Es necesaria más investigación que permita atestiguar el uso que se hace de los presupuestos desviados desde el sector salud en los grandes países receptores. Esperamos verla publicada pronto.

miércoles, 20 de marzo de 2013

Los ricos también enferman

Con pocos días de diferencia se han publicado dos informes de salud, uno europeo y otro estadounidense. El del viejo continente ha sido elaborado por la oficina europea de la OMS, cuyo alcance geográfico, conviene recordar, va mucho más allá de ese artefacto conocido como UE. El “European Health Report 2012” nos relata tendencias que no por conocidas vamos a dejar de recordar: que vivimos cada vez más, que esa ganancia en años es francamente desigual por género (los hombres, peor), grupo poblacional o país, que nos morimos sobre todo de enfermedades no transmisibles, y que sin embargo seguimos, sobre todo en el Este, con pandemias rampantes de VIH/SIDA y muy destacadamente de tuberculosis. Hasta aquí, lo esperable.

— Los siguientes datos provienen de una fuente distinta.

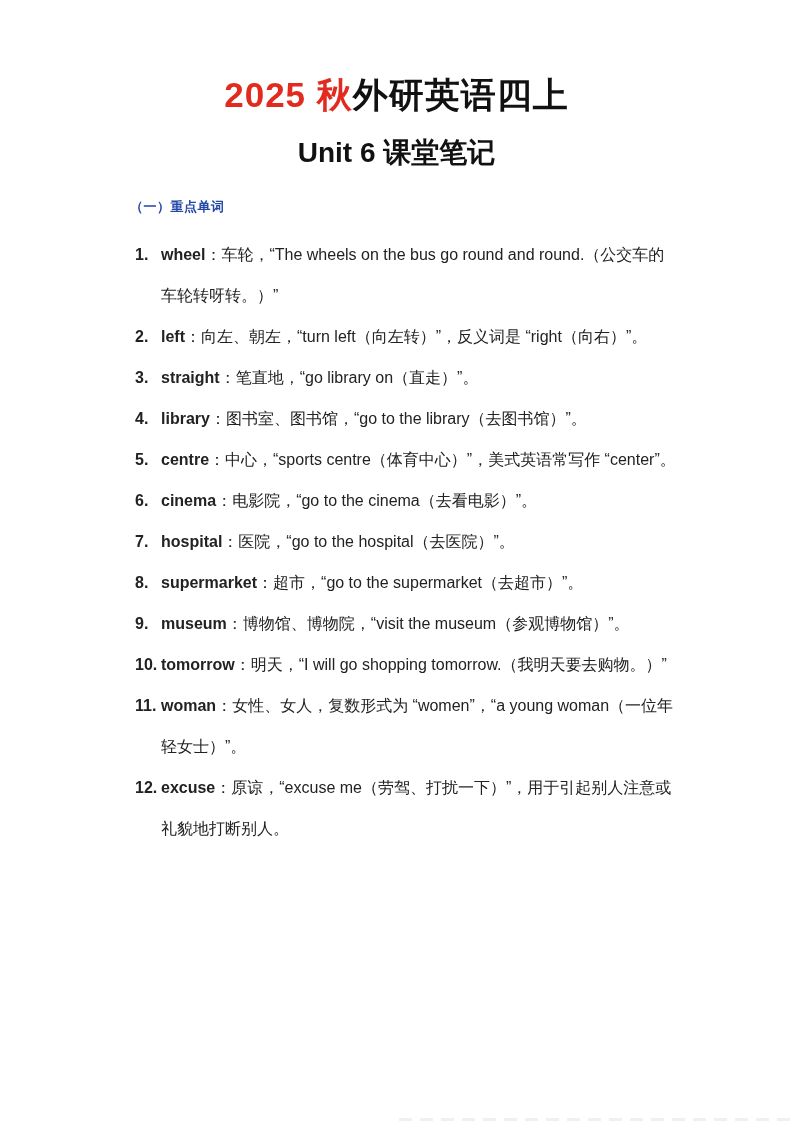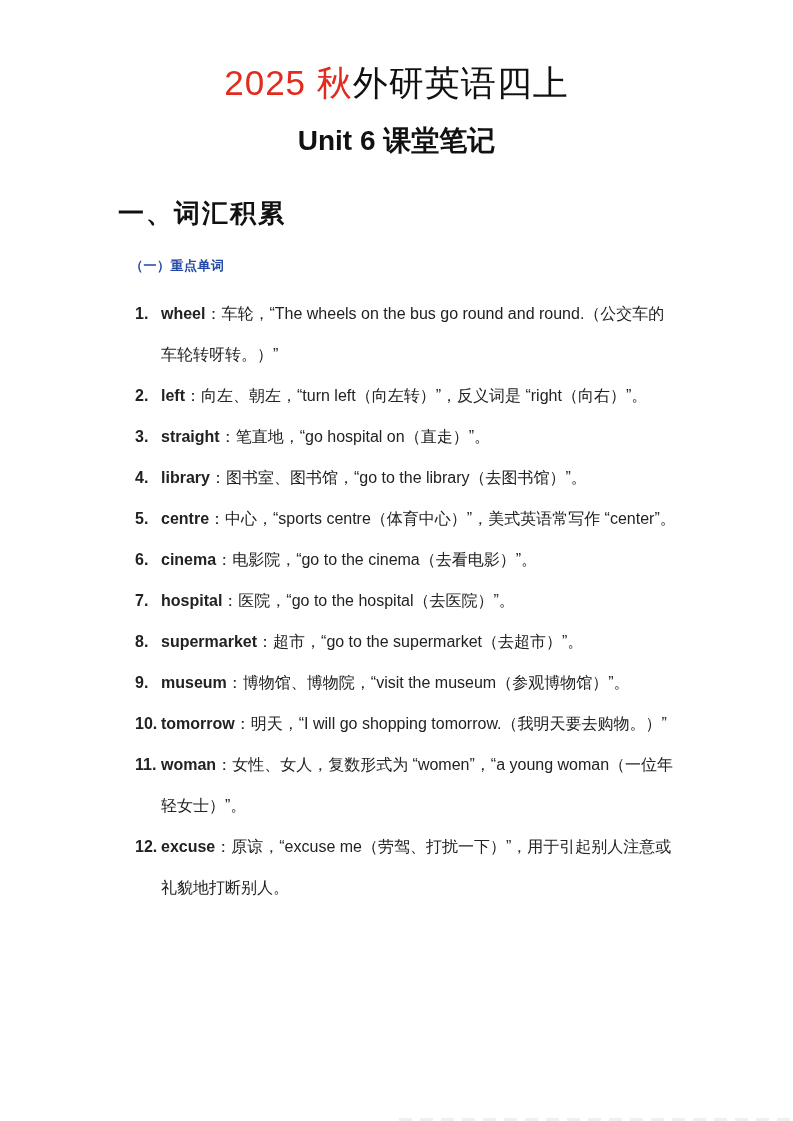"2025 秋外研英语四上" .title { font-weight: normal -> bold; margin: 0 -> 12px }
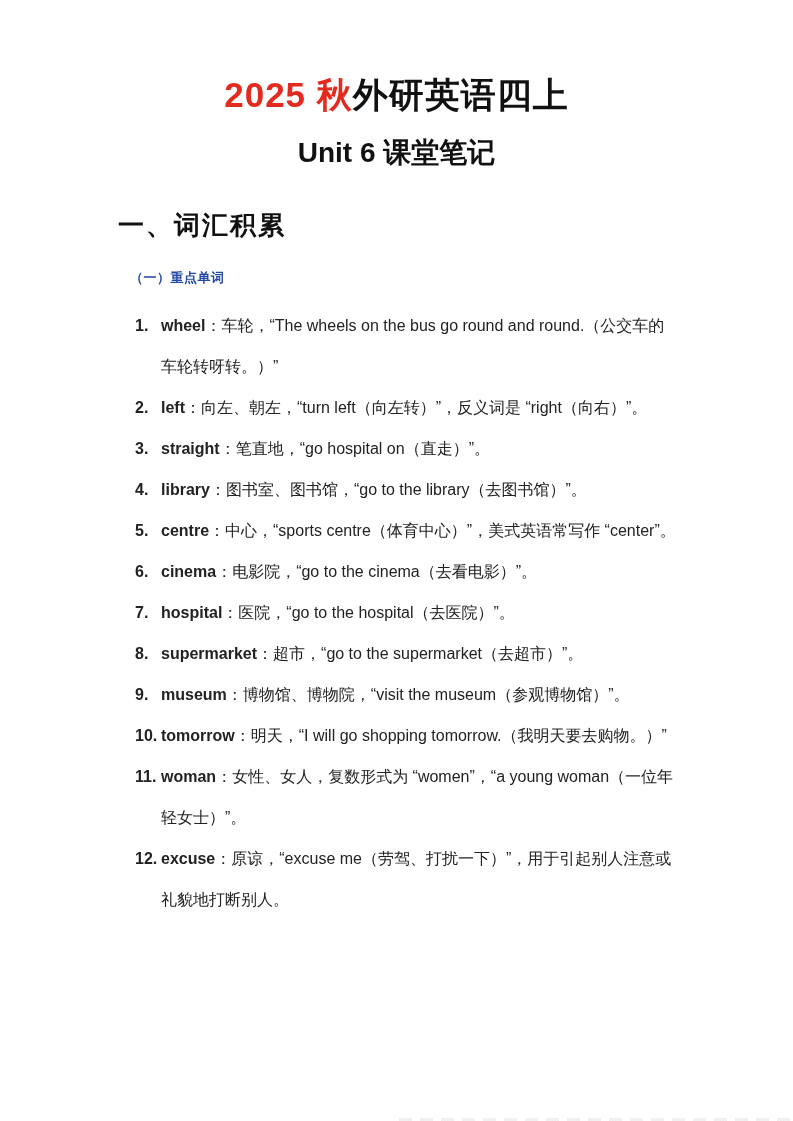"一、词汇积累" div.section-heading { html: <div>一、词汇积累</div> -> none }
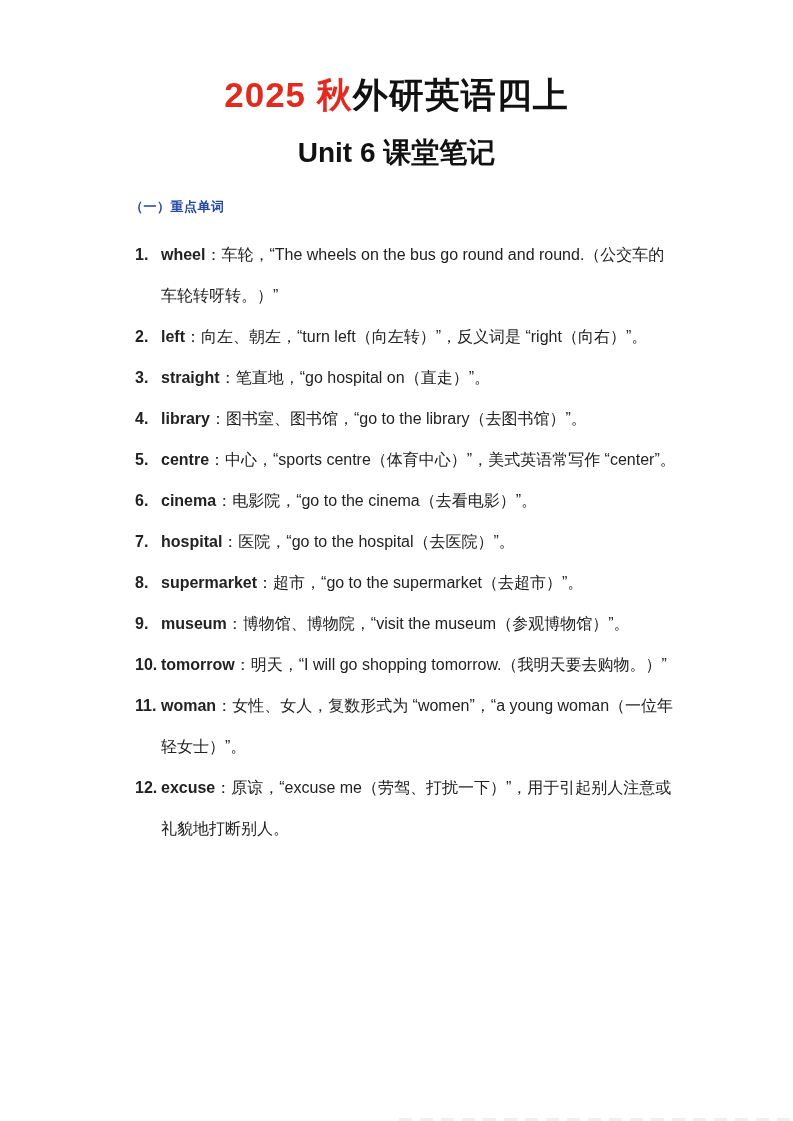"：笔直地，“go hospital on（直走）”。" span.rest { text: hospital -> library }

El informe estadounidense es harina de otro costal. El “US Health in International Perspective: Shorther Lives, Poorer Health” se pregunta cómo es posible que el país del mundo que más gasta en salud por persona al año presente una menor esperanza de vida y una mayor tasa de enfermedad y lesiones que cualquier otra nación de altos ingresos; es decir, que tiene más muertes prematuras y peor salud que la propia UE, pero también que Japón, Canadá o Australia. Estas diferencias se pueden detectar en todos los grupos de edad: desde la proporción de niños que no alcanzan los cinco años de edad, pasando por los jóvenes y adolescentes, hasta llegar a los mayores de 50 años, todos los estadounidenses viven menos o peor de salud que sus pares en otros países de similares ingresos. La mayor probabilidad no sólo se observa en las enfermedades más comunes, sino también en las lesiones por accidentes de tráfico o (esto ya es más previsible) por armas de fuego.
La respuesta rápida de la mala salud del tío Sam sería culpar a la persistencia de amplias bolsas de pobreza y de enraizadas desigualdades raciales. Pero como bien explica Steve Woolf, Presidente del Comité que redactó el informe, incluso entre personas de mayor poder adquisitivo, las de raza blanca, y, aquí viene lo mejor, con estilos de vida saludables (no fuman, no beben, hacen ejercicio), los indicadores son significativamente peores que entre sus contrapartes del resto del mundo.

Igual que ocurre con la felicidad, el dinero no siempre hace la salud.